Sweater o' Doom and Potty training progress

Apr 05, 2009 15:37

I'm closing in on finishing the second sleeve on the Sweater o' Doom, which means the time for the finishing of the dreaded Neckband of Much Woe is drawing ever more nigh. I was looking at how much yarn I had left last night and trying to figure out if it will last through the neckband and the sewing of all the pieces together and feeling very, very dubious about it. I also figured out that I've knit the second sleeve slightly looser and screwed up the gauge so that the sleeve is a little wider and probably about an inch longer. I debated ripping about fifteen rows back to see if I could even it out and save myself the extra yarn, but then I figured if I rip the damned thing out, end up dropping stitches and have to recover them in the process, plus redo some of it and I STILL end up not having enough yarn, I would be very angry. I've decided I'll live with the flaws and order up an extra skein of yarn, different dye lot be damned, in case there isn't enough. I just want to get it done so that maybe I can wear it before spring has really sprung around these parts, not to mention so that I can get back to working on the cross-stitch baby quilt I've been working on off and on for about fifteen or so years now, especially since Ree is going to probably going into a toddler bed sometime before summer's over.

And that's the other big news...Ree is using the potty about three times a day now and has managed to do both kinds of business in it. She's starting to take more interest in actually putting her pants on, so I think she is very firmly on the road to being toilet-trained. She had a couple accidents in her crib at naptime the last couple days because she insists on taking her diaper off once it's wet or dirty. I guess if she's not walking around and playing, she's forced to pay attention to it and won't tolerate it.

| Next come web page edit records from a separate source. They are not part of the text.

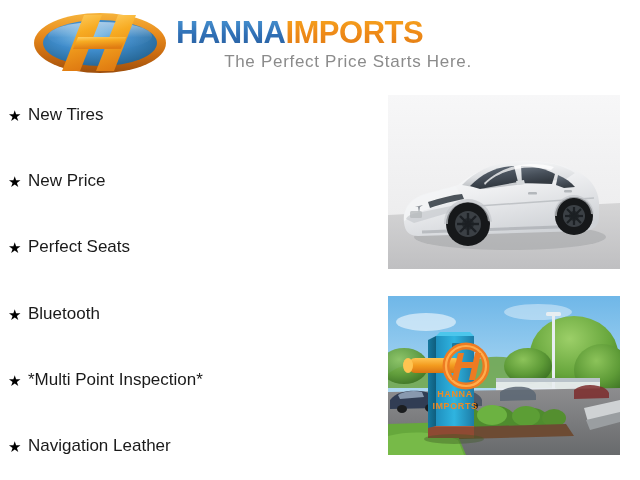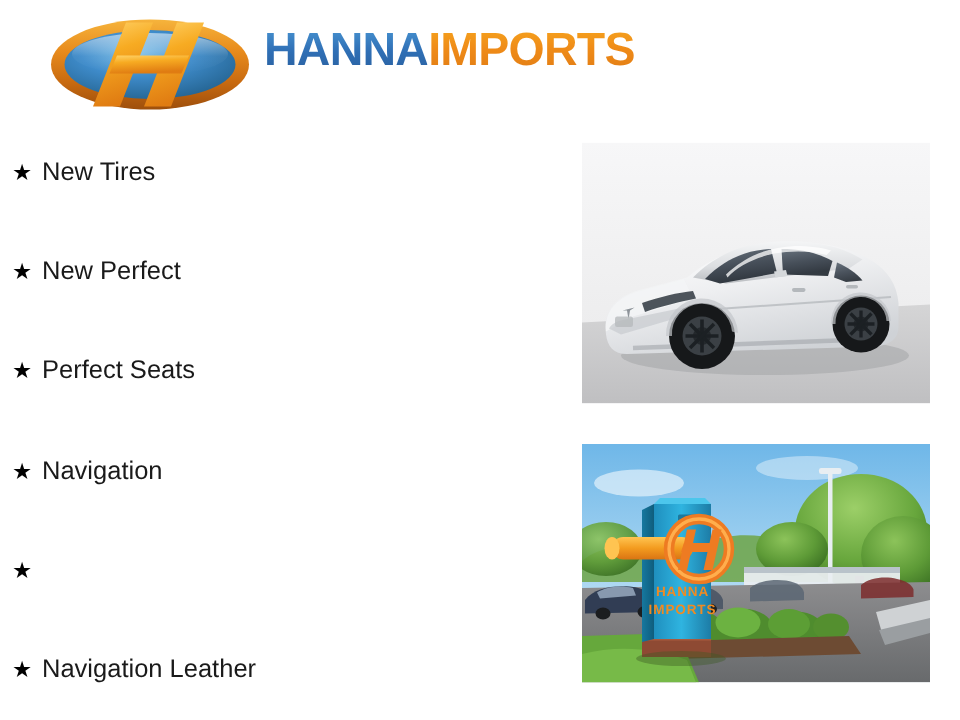--- a/index.html
+++ b/index.html
@@ -173,6 +173,7 @@
       <span class="word-hanna">HANNA</span><span class="word-imports">IMPORTS</span>
     </div>
 
+    <div id="brand-tagline">The Perfect Price Starts Here.</div>
   </div>
 
   <ul id="feature-list">

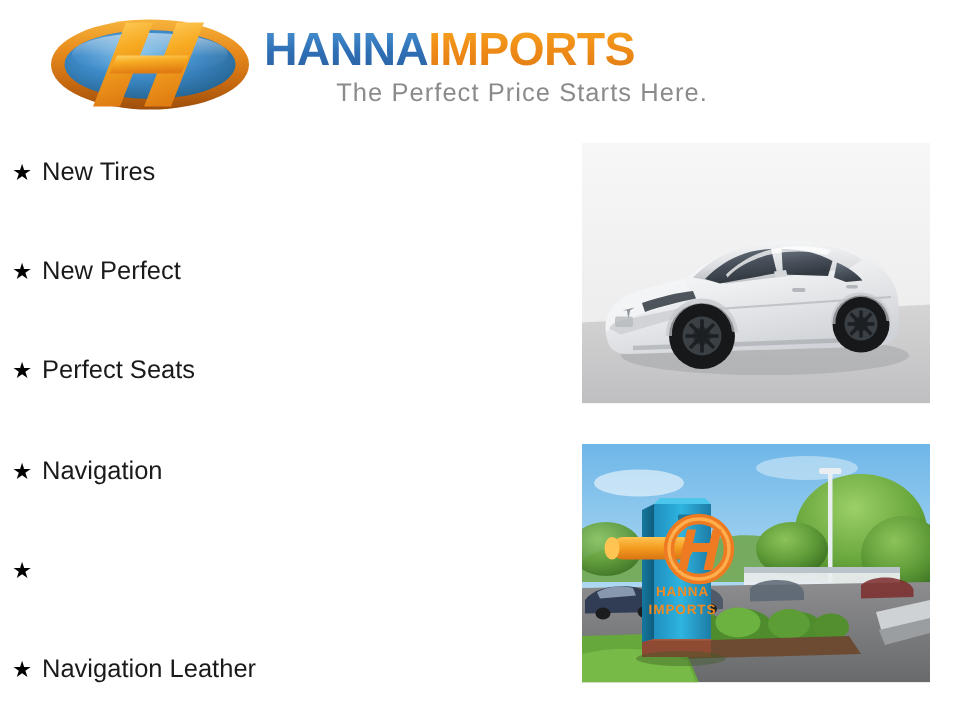--- a/index.html
+++ b/index.html
@@ -183,7 +183,7 @@
     </li>
     <li class="feature-item" style="top:73px;">
       <span class="feature-bullet">★</span>
-      <span class="feature-label">New Perfect</span>
+      <span class="feature-label">New Price</span>
     </li>
     <li class="feature-item" style="top:139px;">
       <span class="feature-bullet">★</span>

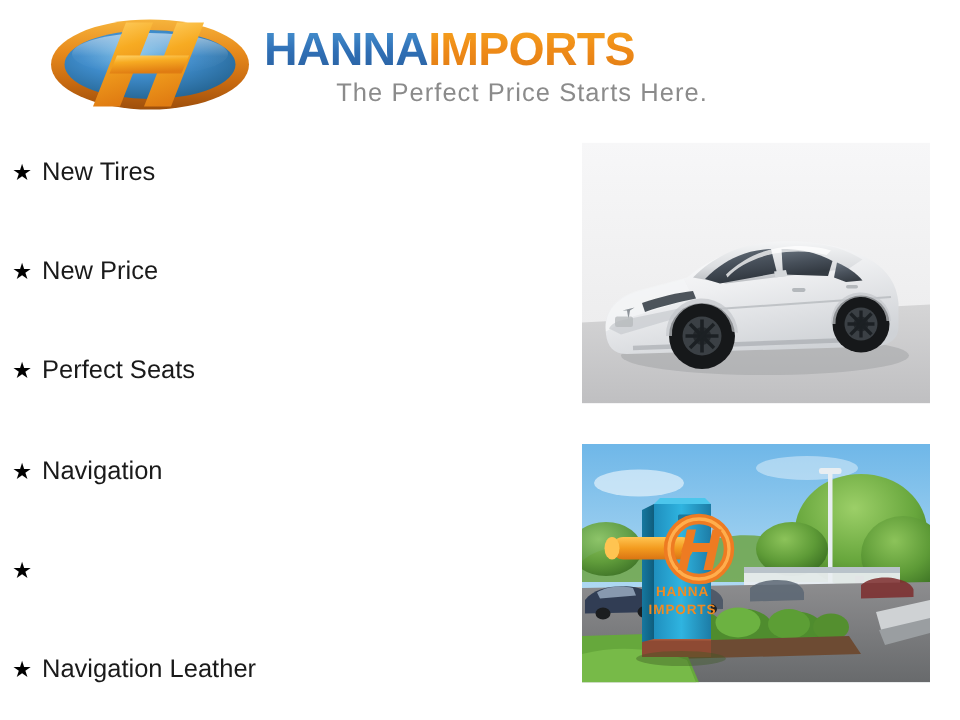--- a/index.html
+++ b/index.html
@@ -191,7 +191,7 @@
     </li>
     <li class="feature-item" style="top:206px;">
       <span class="feature-bullet">★</span>
-      <span class="feature-label">Navigation</span>
+      <span class="feature-label">Bluetooth</span>
     </li>
     <li class="feature-item" style="top:272px;">
       <span class="feature-bullet">★</span>

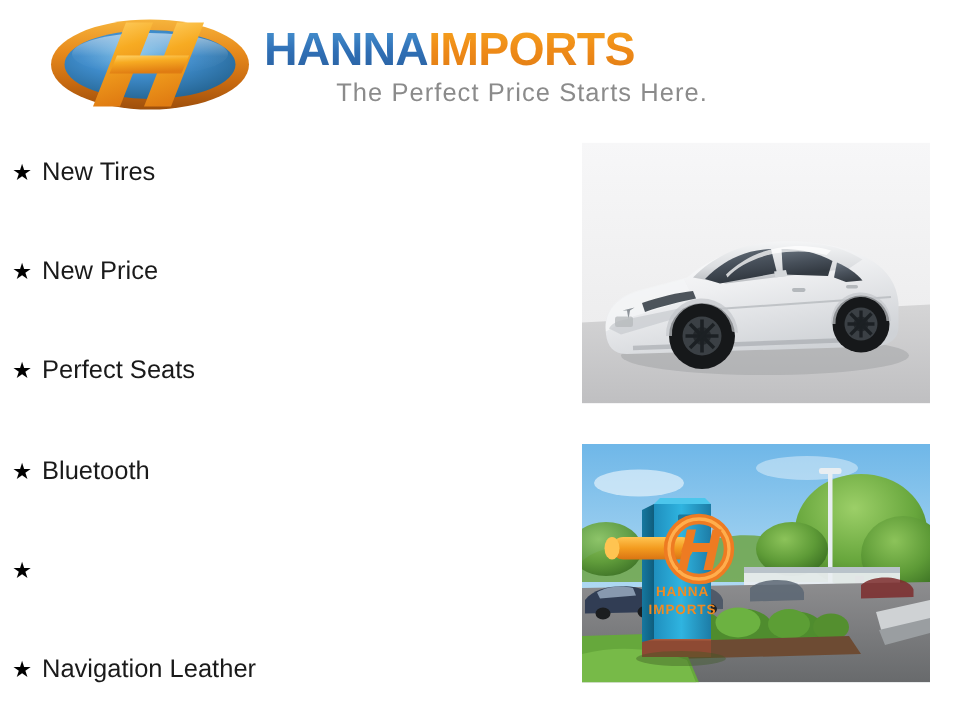--- a/index.html
+++ b/index.html
@@ -195,6 +195,7 @@
     </li>
     <li class="feature-item" style="top:272px;">
       <span class="feature-bullet">★</span>
+      <span class="feature-label">*Multi Point Inspection*</span>
     </li>
     <li class="feature-item" style="top:338px;">
       <span class="feature-bullet">★</span>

Anyway, after yesterday's accident, I told her that if she's in the crib, she needs to leave the diaper on, or else yell that she needs to use to potty so that she doesn't have an accident. Lo and behold, in the midst of the harp lesson I was teaching this afternoon, I heard, "Mommy! Mommy! I need to use the potty!" through the monitor. I let my student warm up on his own with the harp and went in her room. Sure enough, she'd taken the diaper off, and it was still dry. I took her to the bathroom and she did her business and was happy to go back to her crib and finally take a nap.

Before, she was only taking her diaper off if she was wearing a zip-up sleeper or a shirt and diaper. But this time I engineered it so that if she was going to take her diaper off, she would have to pull her pants off, figuring either it would stop her from doing it, or it would give her practice with pulling her pants down and off, something she's been balking at doing. But yesterday in the bathroom she started taking a keen interest for the first time in really trying to put a pair of pants on...before she would make a half-arsed attempt and immediately get frustrated and yell for me to put her pants on for her.

You know, before I had a child, I used to laugh, as most child-free people do, at the whole obsession parents have with their kids' toileting from birth through toddlerhood. Now I know exactly why people do it. Aside from, of course, the obvious cleanliness and diaper rash issues, excretion is the most basic way to assess whether your kid is "working," especially when they're a newborn and you have no idea what the hell is going on inside them. When you're spending all this time worrying about whether they're continuing to breathe any time you're not watching them, the excretory function is a pretty reliable gauge that other major vital functions are working, and it's weirdly reassuring. Now that my newborn has become a toddler who will be 22 months old later this week, her excretory functions and how she reacts to them are reassuring signs of her continuing physical and neurological development. Life is funny, and it can be scary...but as long as you're intact enough physically and mentally to be able to use the bathroom, that's half the battle right there.